### Task details
Please transcribe exactly, and only, the lines of the data below between the line holding "[119,179,224,196] <try.redis.io> ->" and the line holding "[41,1835,262,1855] Tutorial of", inclusive.
START Available records
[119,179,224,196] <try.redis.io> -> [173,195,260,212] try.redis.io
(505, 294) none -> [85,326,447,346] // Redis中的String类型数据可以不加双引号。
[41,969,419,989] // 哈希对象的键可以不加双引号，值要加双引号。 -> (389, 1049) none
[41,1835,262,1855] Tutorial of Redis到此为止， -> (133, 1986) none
END Available records
START Available records
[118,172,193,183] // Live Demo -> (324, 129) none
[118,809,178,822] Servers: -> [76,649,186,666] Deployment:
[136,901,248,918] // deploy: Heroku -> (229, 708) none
END Available records
### Answer section
[119,179,224,196] <try.redis.io> -> [173,195,260,212] try.redis.io
(505, 294) none -> [85,326,447,346] // Redis中的String类型数据可以不加双引号。
[41,969,419,989] // 哈希对象的键可以不加双引号，值要加双引号。 -> (389, 1049) none
[41,1835,262,1855] Tutorial of Redis到此为止， -> (133, 1986) none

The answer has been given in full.